*Data records*.
================================
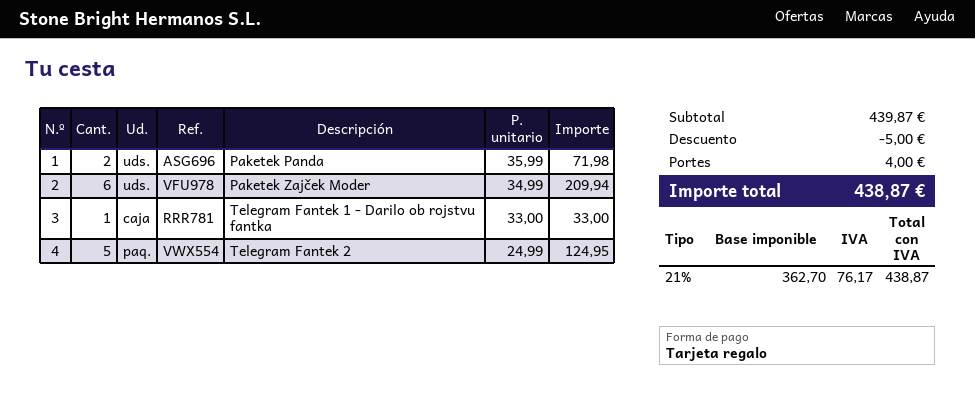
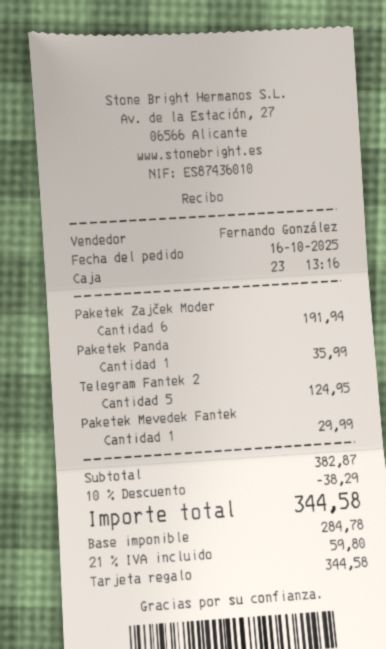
Paketek Panda: 2 for 71.98 -> 1 for 35.99
Paketek Zajček Moder: 6 for 209.94 -> 6 for 191.94
Telegram Fantek 1 - Darilo ob rojstvu fantka: 1 for 33.00 -> none
Paketek Mevedek Fantek: none -> 1 for 29.99
subtotal: 439.87 -> 382.87
discount: 5.00 -> 38.29
shipping: 4.00 -> none
net: 362.70 -> 284.78
tax: 21% = 76.17 -> 21% = 59.80
total: 438.87 -> 344.58

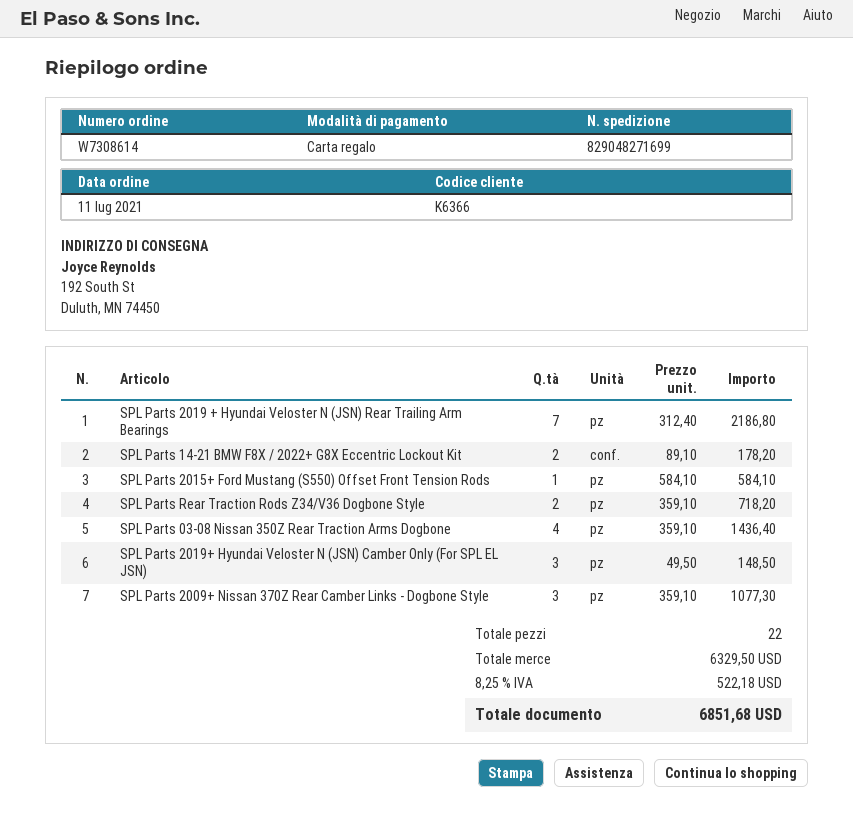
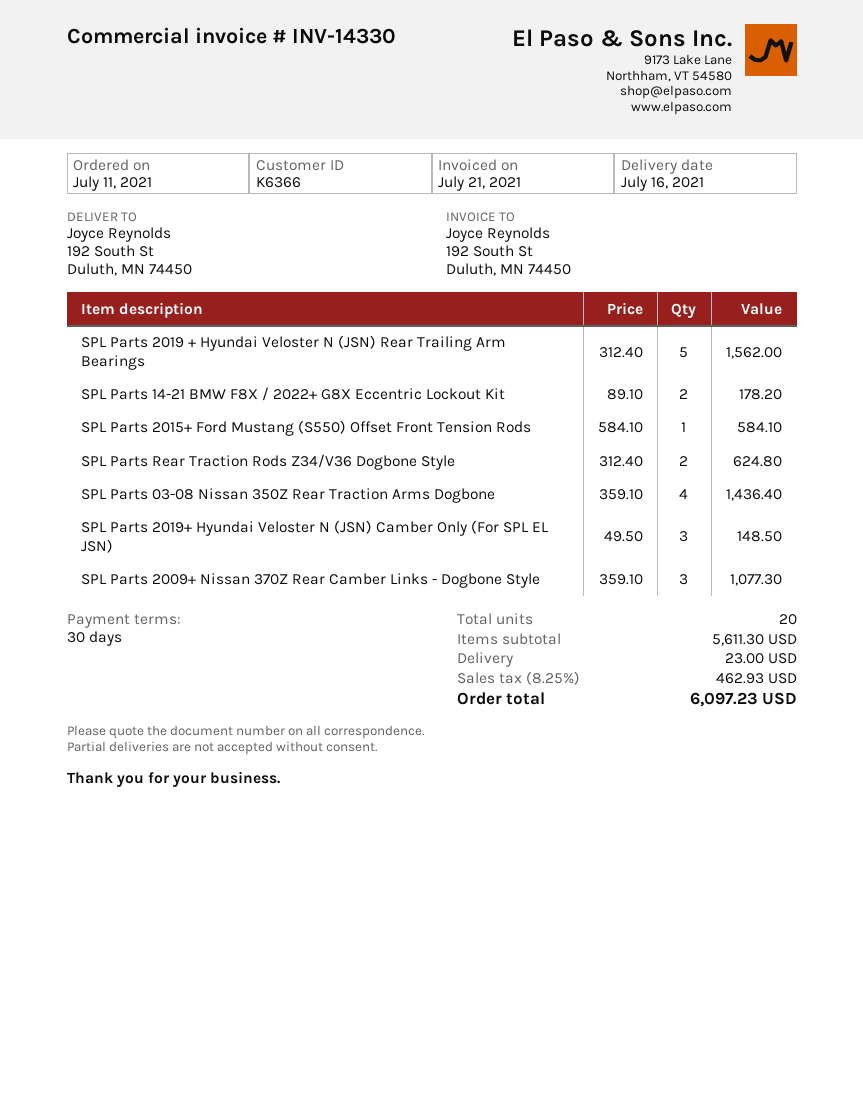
SPL Parts 2019 + Hyundai Veloster N (JSN) Rear Trailing Arm Bearings: 7 x 312.40 = 2186.80 -> 5 x 312.40 = 1562.00
SPL Parts Rear Traction Rods Z34/V36 Dogbone Style: 2 x 359.10 = 718.20 -> 2 x 312.40 = 624.80
total quantity: 22 -> 20
subtotal: 6329.50 -> 5611.30
shipping: none -> 23.00
tax: 8.25% = 522.18 -> 8.25% = 462.93
total: 6851.68 -> 6097.23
================================
*Task goal*. Locate the word "Rear" in the data above. Copy every line carrying it.

*Task answer*.
SPL Parts 2019 + Hyundai Veloster N (JSN) Rear Trailing Arm Bearings: 7 x 312.40 = 2186.80 -> 5 x 312.40 = 1562.00
SPL Parts Rear Traction Rods Z34/V36 Dogbone Style: 2 x 359.10 = 718.20 -> 2 x 312.40 = 624.80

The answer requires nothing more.